Rien n'est changé dans ces deux petites chambres où j'ai commencé à vivre; mon pseudo-portrait est toujours accroché au mur; mon berceau est à la même place; «il y restera tant que je serai là», dit ma nourrice.
Et Marie, et Sidonie, et Pauline, où sont-elles? A leur ouvrage. Eugène est à l'école. Pour rencontrer tout le monde, il faudrait venir un dimanche. Mais puisque j'étais sortie du couvent, heureusement, elle viendrait souvent me voir, avec l'un ou avec l'autre.
Quand nous partons, pour nous accompagner un peu, la Chérie fait un bout de toilette; elle met son auréole tuyautée, attache, sur ses épaules, un châle à franges..., et je reconnais le cher petit châle vert à palmes, qui a été teint en noir et où les dessins ne sont plus visibles.... Et, tout à coup, je me souviens de la noce de Marie où, à cette même place, le petit châle vert, dans toute sa fraîcheur, fit sa première apparition.... J'ai le cœur serré par un regret poignant. Je comprends mieux la mort, les tristesses, la méchanceté du temps, devant cette pauvre étoffe qui a dû prendre le deuil.
LXVII
Un après-midi, Rodolpho, que je n'avais pas vu depuis bien longtemps, vint nous rendre visite. Il amenait avec lui un grand jeune homme, blond, qui portait encore l'uniforme de collégien, et qu'il nous présenta comme notre frère.

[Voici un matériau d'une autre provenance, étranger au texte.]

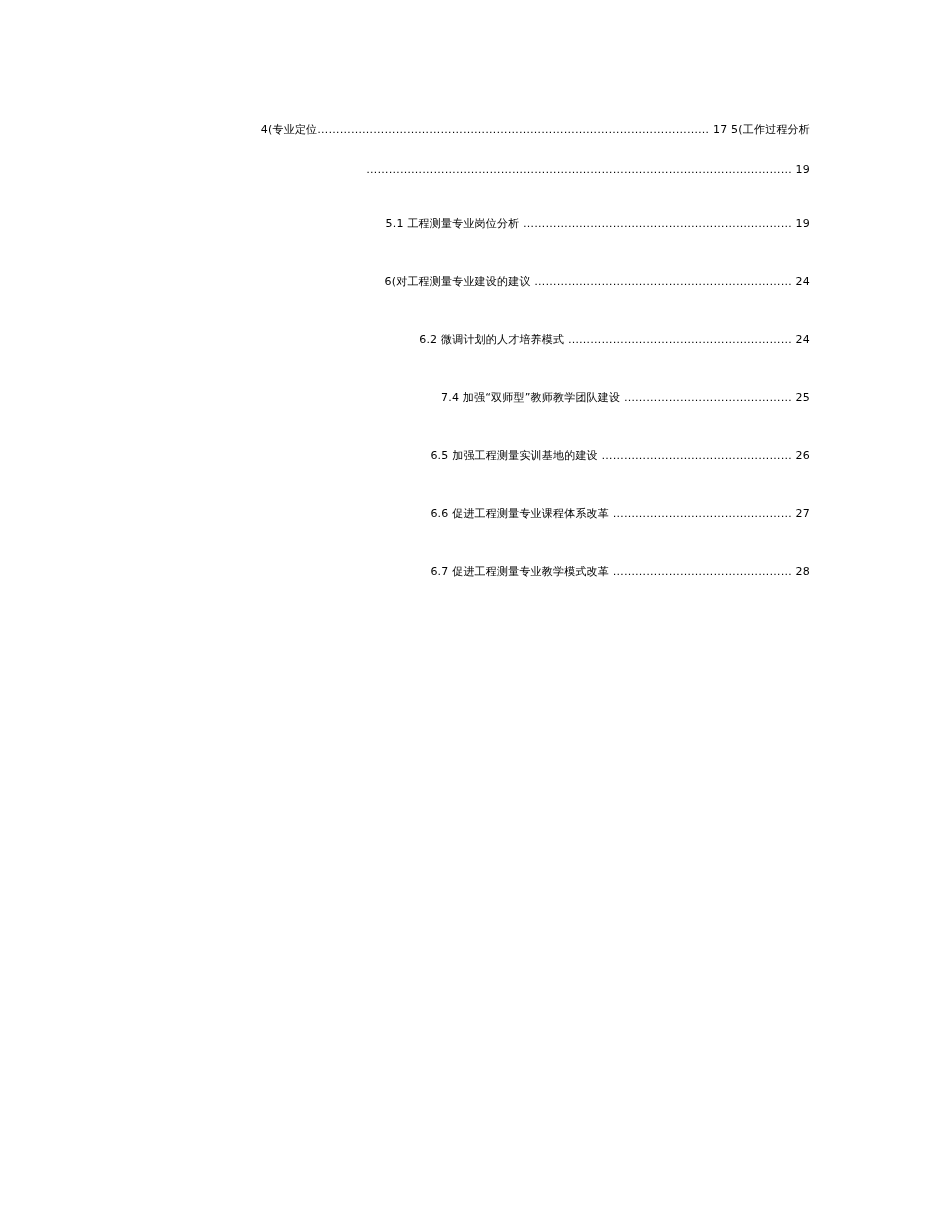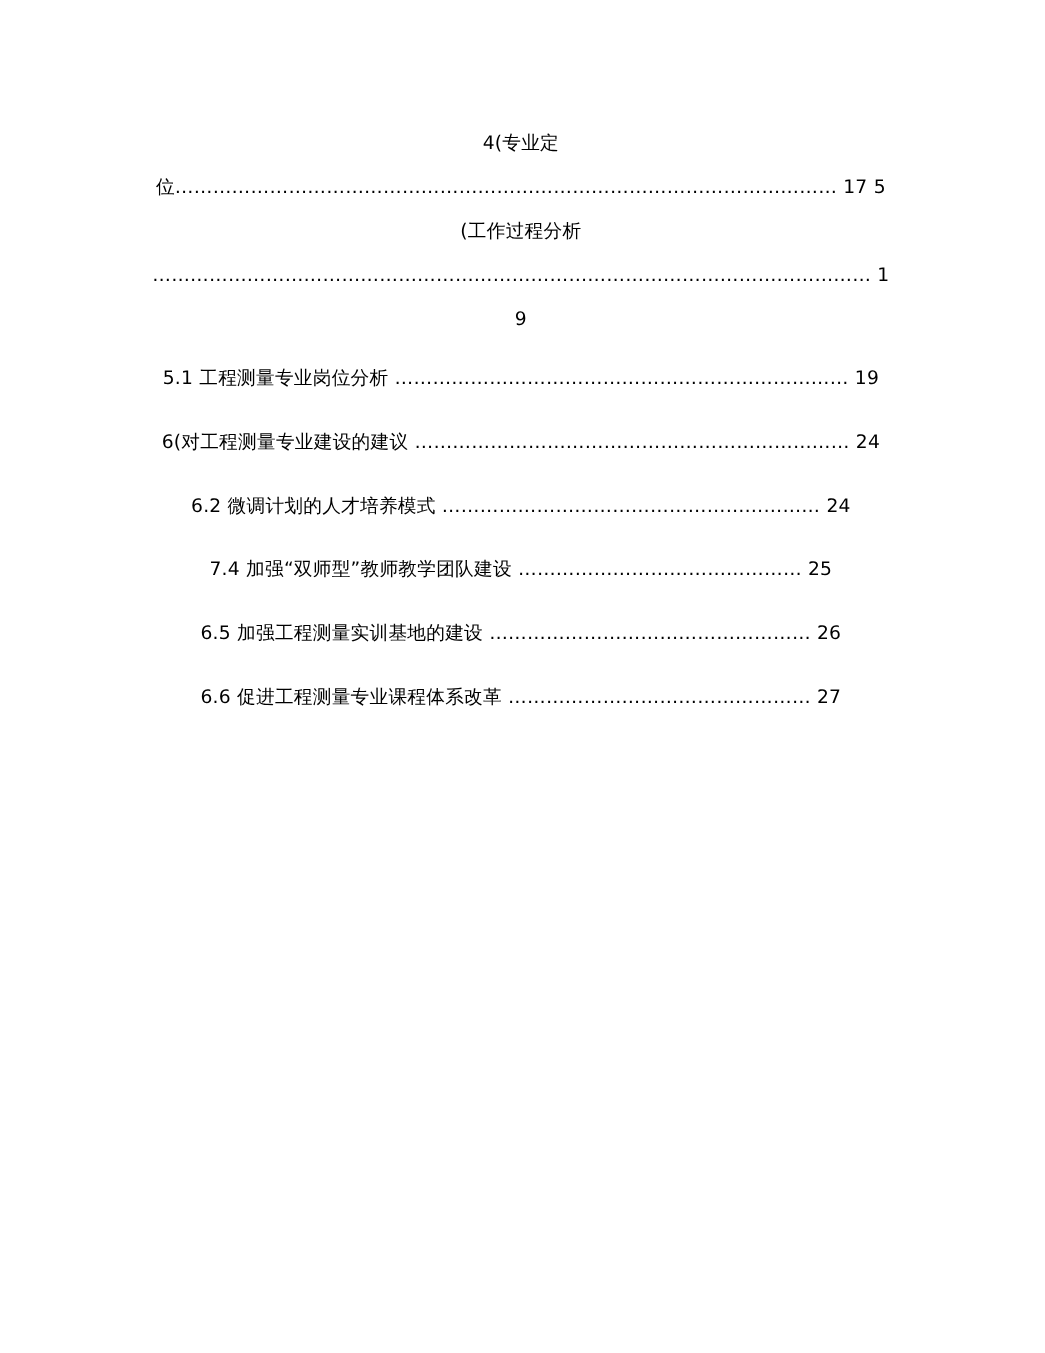--- a/index.html
+++ b/index.html
@@ -19,39 +19,40 @@
     width: 950px;
     height: 1230px;
     background: #ffffff;
     box-sizing: border-box;
     padding: 110px 140px 0 137px;
   }
   .toc {
     display: block;
   }
   .toc-entry {
-    font-size: 17px;
+    font-size: 11px;
     line-height: 40px;
     letter-spacing: 0.2px;
     word-break: break-all;
     margin: 0 0 20px 0;
-    text-align: center;
+    text-align: right;
   }
   .toc-entry:last-child {
     margin-bottom: 0;
   }
   .e-1 { margin-bottom: 14px; }
   .e-2 { margin-bottom: 18px; }
 </style>
 </head>
 <body>
 
 <div class="page">
   <div class="toc">
     <p class="toc-entry e-1">4(专业定位…………………………………………………………………………………………… 17 5(工作过程分析 …………………………………………………………………………………………………… 19</p>
     <p class="toc-entry e-2">5.1 工程测量专业岗位分析 ……………………………………………………………… 19</p>
     <p class="toc-entry e-2">6(对工程测量专业建设的建议 …………………………………………………………… 24</p>
     <p class="toc-entry e-2">6.2 微调计划的人才培养模式 …………………………………………………… 24</p>
     <p class="toc-entry e-2">7.4 加强“双师型”教师教学团队建设 ……………………………………… 25</p>
     <p class="toc-entry e-2">6.5 加强工程测量实训基地的建设 …………………………………………… 26</p>
     <p class="toc-entry e-2">6.6 促进工程测量专业课程体系改革 ………………………………………… 27</p>
+    <p class="toc-entry e-2">6.7 促进工程测量专业教学模式改革 ………………………………………… 28</p>
   </div>
 </div>
 
 </body></html>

Notre frère!... On ne nous avait jamais parlé de lui. Je crus que Rodolpho se moquait de nous.
—Regarde-le donc, me dit-il, tu ne vois pas comme il ressemble au portrait de ta grand'mère, qui est dans la chambre des tantes, à Montrouge.
Il avait, en effet, le nez aquilin, les yeux bleus, la carnation blanche et blonde, du portrait que je connaissais bien.
Il était notre frère, sans être le fils de notre mère, ce qui nous parut singulier, sans nous préoccuper davantage.